Top of Records to use

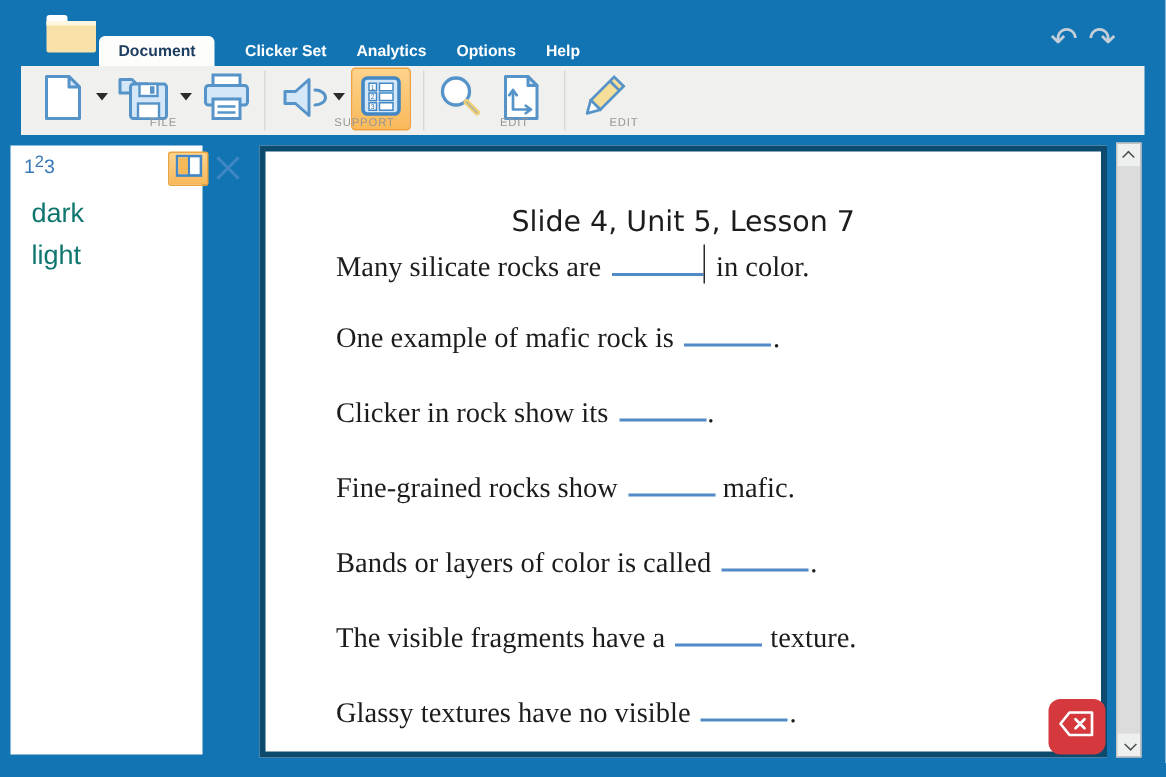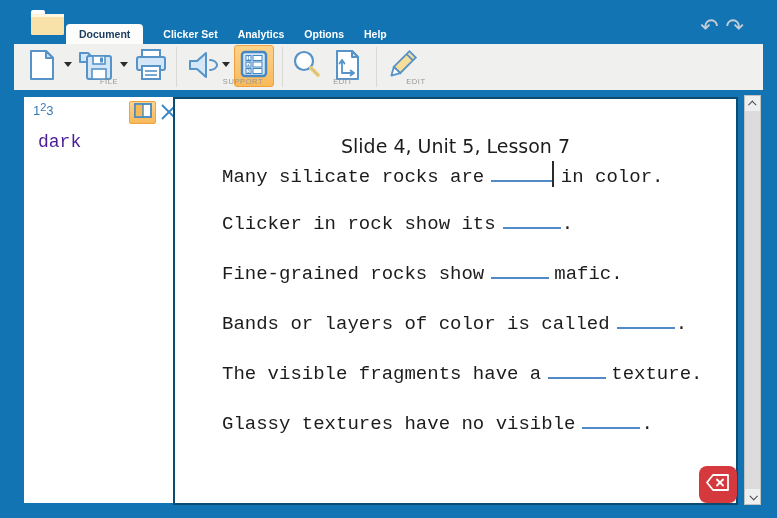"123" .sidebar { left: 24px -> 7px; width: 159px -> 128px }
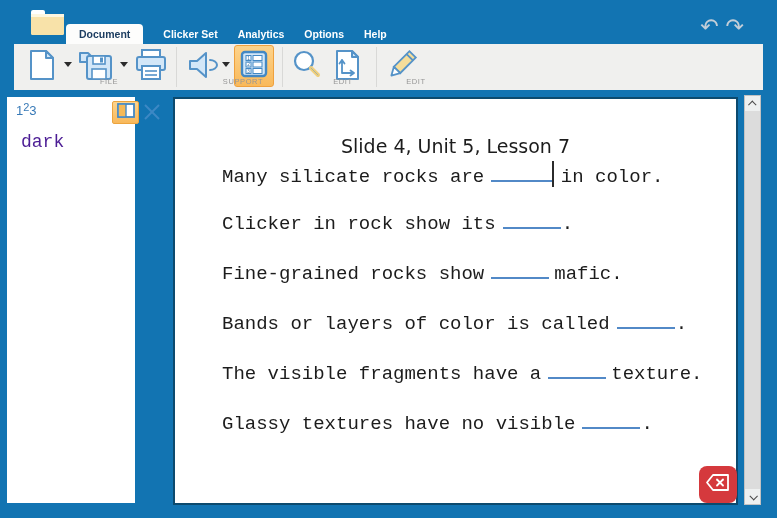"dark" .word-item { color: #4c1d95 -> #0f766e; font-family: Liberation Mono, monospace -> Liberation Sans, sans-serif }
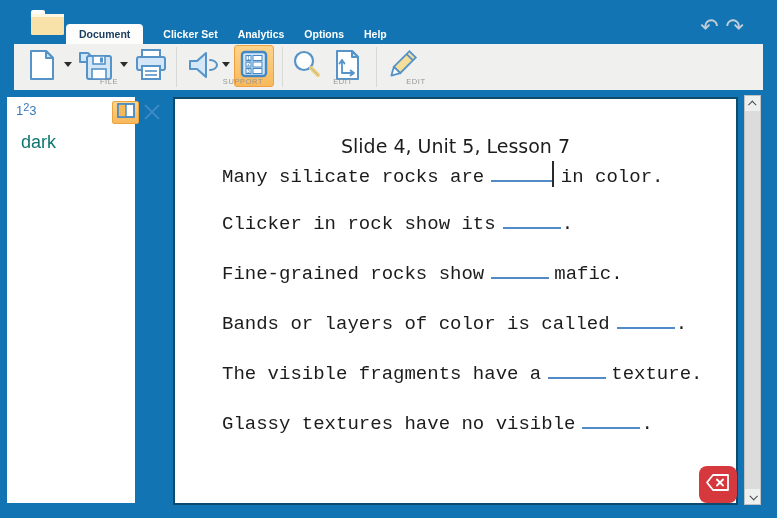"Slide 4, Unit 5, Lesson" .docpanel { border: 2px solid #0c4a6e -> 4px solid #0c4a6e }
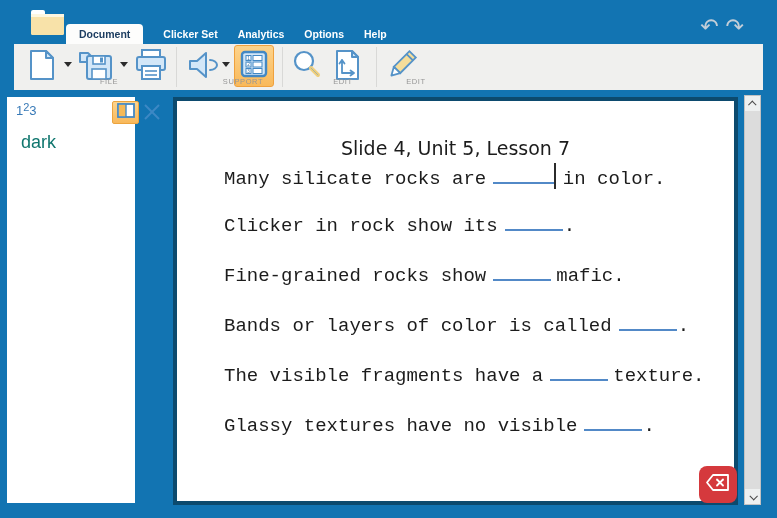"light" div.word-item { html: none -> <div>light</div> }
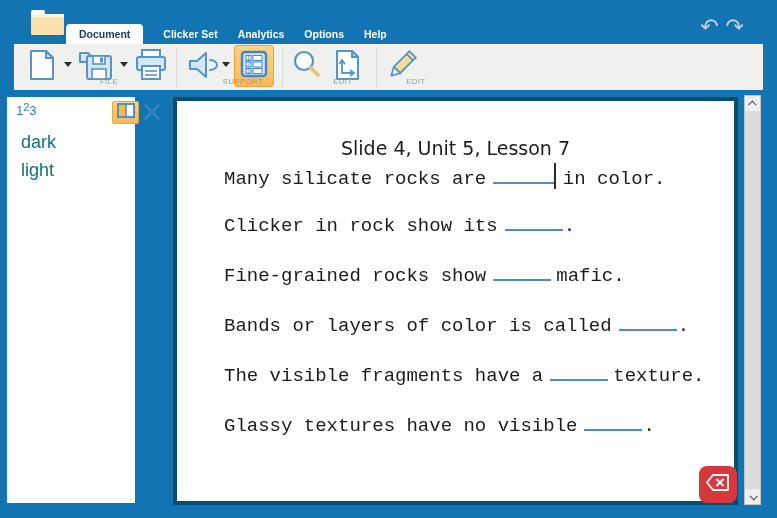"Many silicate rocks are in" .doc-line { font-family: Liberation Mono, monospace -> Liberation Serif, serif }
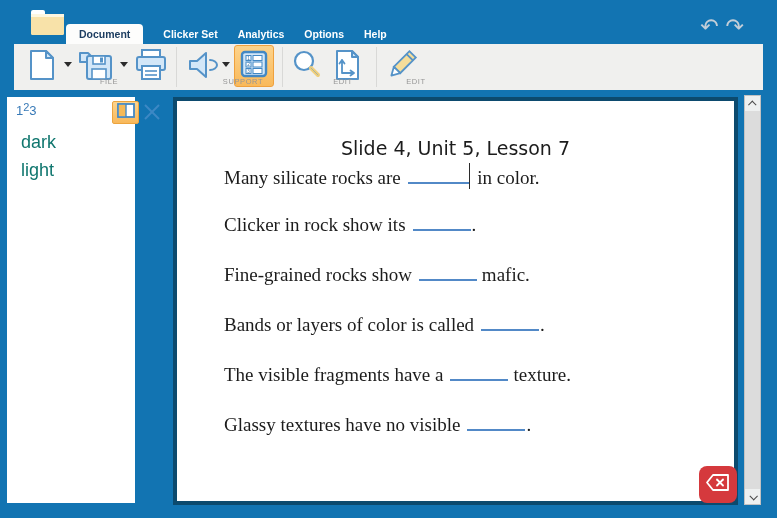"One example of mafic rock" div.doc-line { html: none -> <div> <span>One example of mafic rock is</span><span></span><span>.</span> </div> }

Bottom of Records to use

§ **Problem details**: Everything in the records except the pictures should be printed again exactly.

§ **Answer section**:
"123" .sidebar { left: 24px -> 7px; width: 159px -> 128px }
"dark" .word-item { color: #4c1d95 -> #0f766e; font-family: Liberation Mono, monospace -> Liberation Sans, sans-serif }
"Slide 4, Unit 5, Lesson" .docpanel { border: 2px solid #0c4a6e -> 4px solid #0c4a6e }
"light" div.word-item { html: none -> <div>light</div> }
"Many silicate rocks are in" .doc-line { font-family: Liberation Mono, monospace -> Liberation Serif, serif }
"One example of mafic rock" div.doc-line { html: none -> <div> <span>One example of mafic rock is</span><span></span><span>.</span> </div> }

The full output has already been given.